EXERCISE PROMPT - Images are not part of the copy; write out the rest of the data exactly as given.
[Opening PROVIDED MATERIAL section]
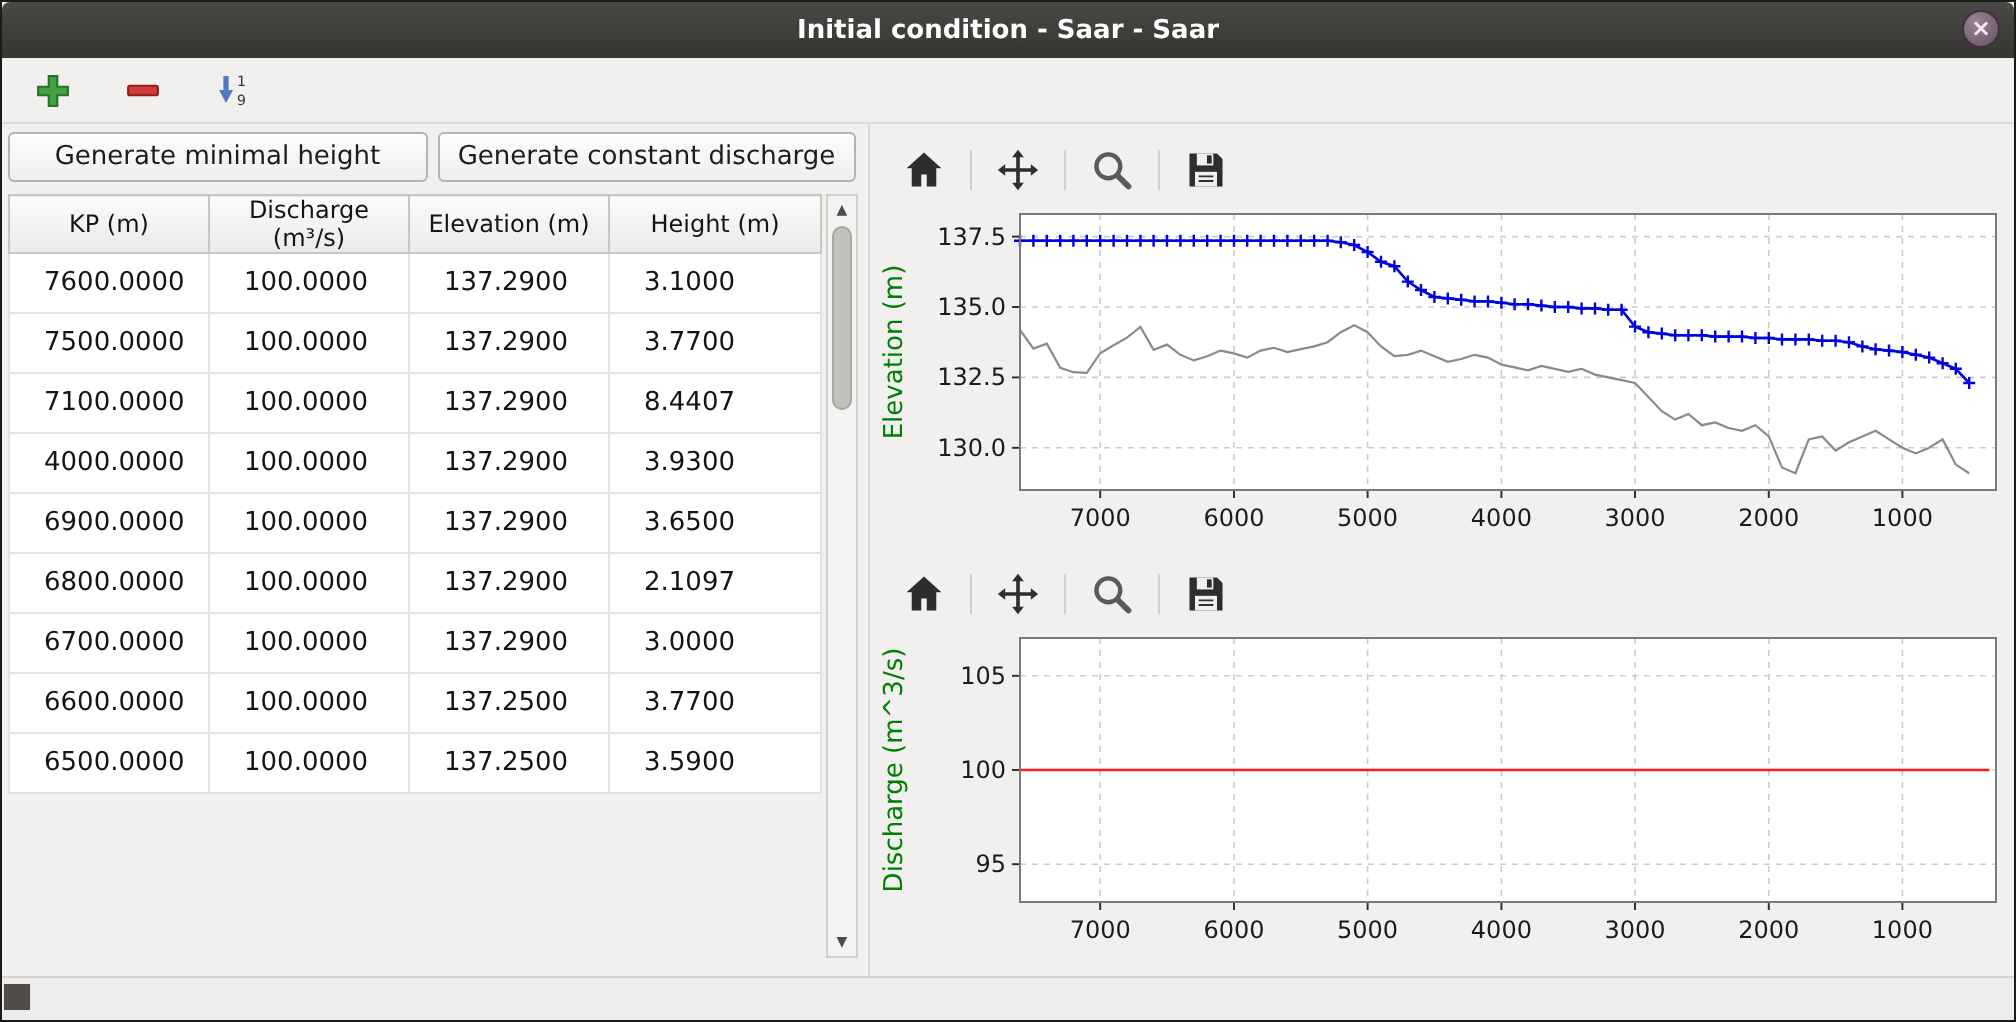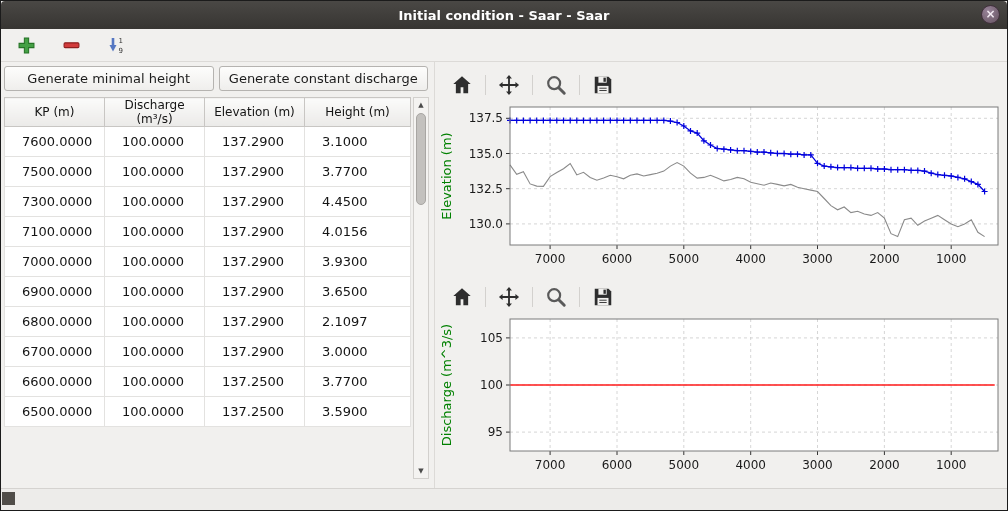--- a/index.html
+++ b/index.html
@@ -98,12 +98,6 @@
                 <td>100.0000</td>
                 <td>137.2900</td>
                 <td>3.7700</td>
-              </tr>
-              <tr>
-                <td>7300.0000</td>
-                <td>100.0000</td>
-                <td>137.2900</td>
-                <td>4.4500</td>
               </tr>
               <tr>
                 <td>7100.0000</td>

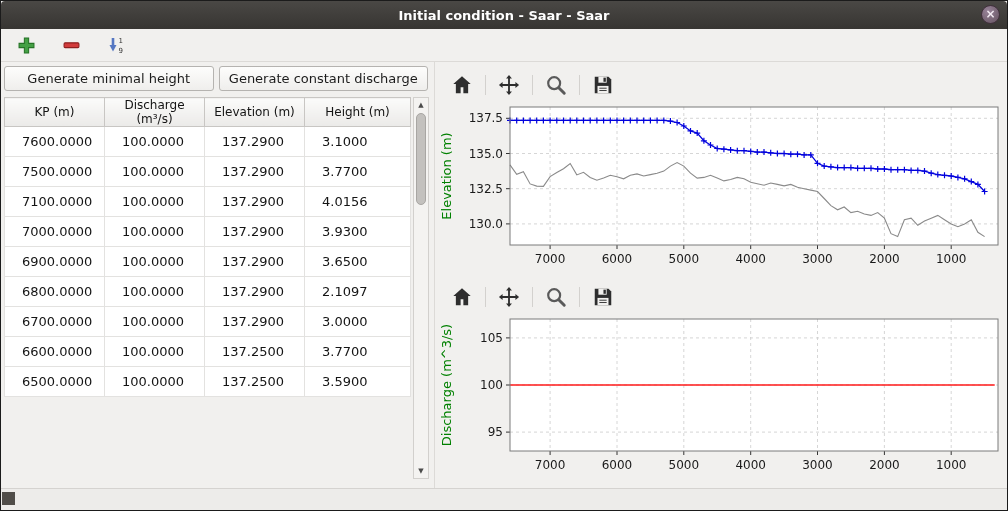--- a/index.html
+++ b/index.html
@@ -103,7 +103,7 @@
                 <td>7100.0000</td>
                 <td>100.0000</td>
                 <td>137.2900</td>
-                <td>4.0156</td>
+                <td>8.4407</td>
               </tr>
               <tr>
                 <td>7000.0000</td>

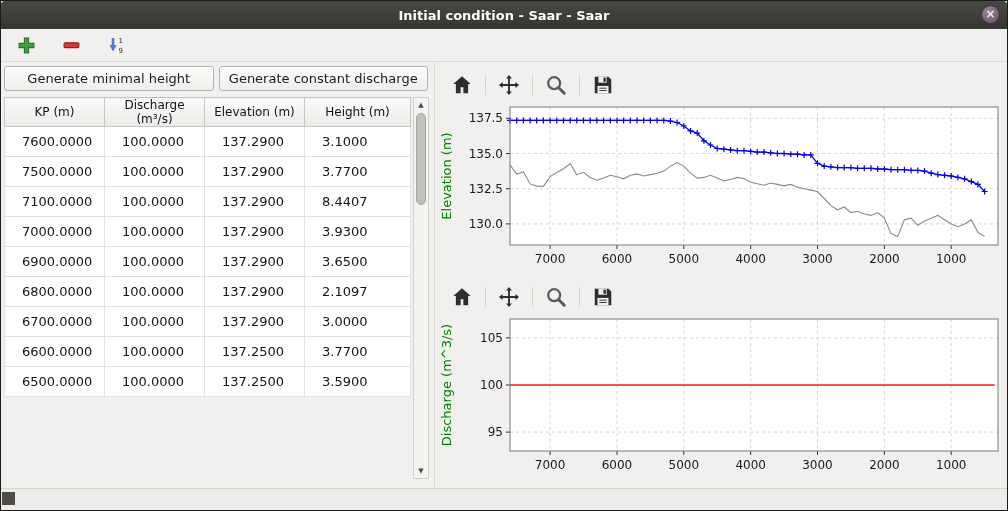--- a/index.html
+++ b/index.html
@@ -106,7 +106,7 @@
                 <td>8.4407</td>
               </tr>
               <tr>
-                <td>7000.0000</td>
+                <td>4000.0000</td>
                 <td>100.0000</td>
                 <td>137.2900</td>
                 <td>3.9300</td>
[Closing PROVIDED MATERIAL section]
ANSWER BOX -
--- a/index.html
+++ b/index.html
@@ -98,12 +98,6 @@
                 <td>100.0000</td>
                 <td>137.2900</td>
                 <td>3.7700</td>
-              </tr>
-              <tr>
-                <td>7300.0000</td>
-                <td>100.0000</td>
-                <td>137.2900</td>
-                <td>4.4500</td>
               </tr>
               <tr>
                 <td>7100.0000</td>

--- a/index.html
+++ b/index.html
@@ -103,7 +103,7 @@
                 <td>7100.0000</td>
                 <td>100.0000</td>
                 <td>137.2900</td>
-                <td>4.0156</td>
+                <td>8.4407</td>
               </tr>
               <tr>
                 <td>7000.0000</td>

--- a/index.html
+++ b/index.html
@@ -106,7 +106,7 @@
                 <td>8.4407</td>
               </tr>
               <tr>
-                <td>7000.0000</td>
+                <td>4000.0000</td>
                 <td>100.0000</td>
                 <td>137.2900</td>
                 <td>3.9300</td>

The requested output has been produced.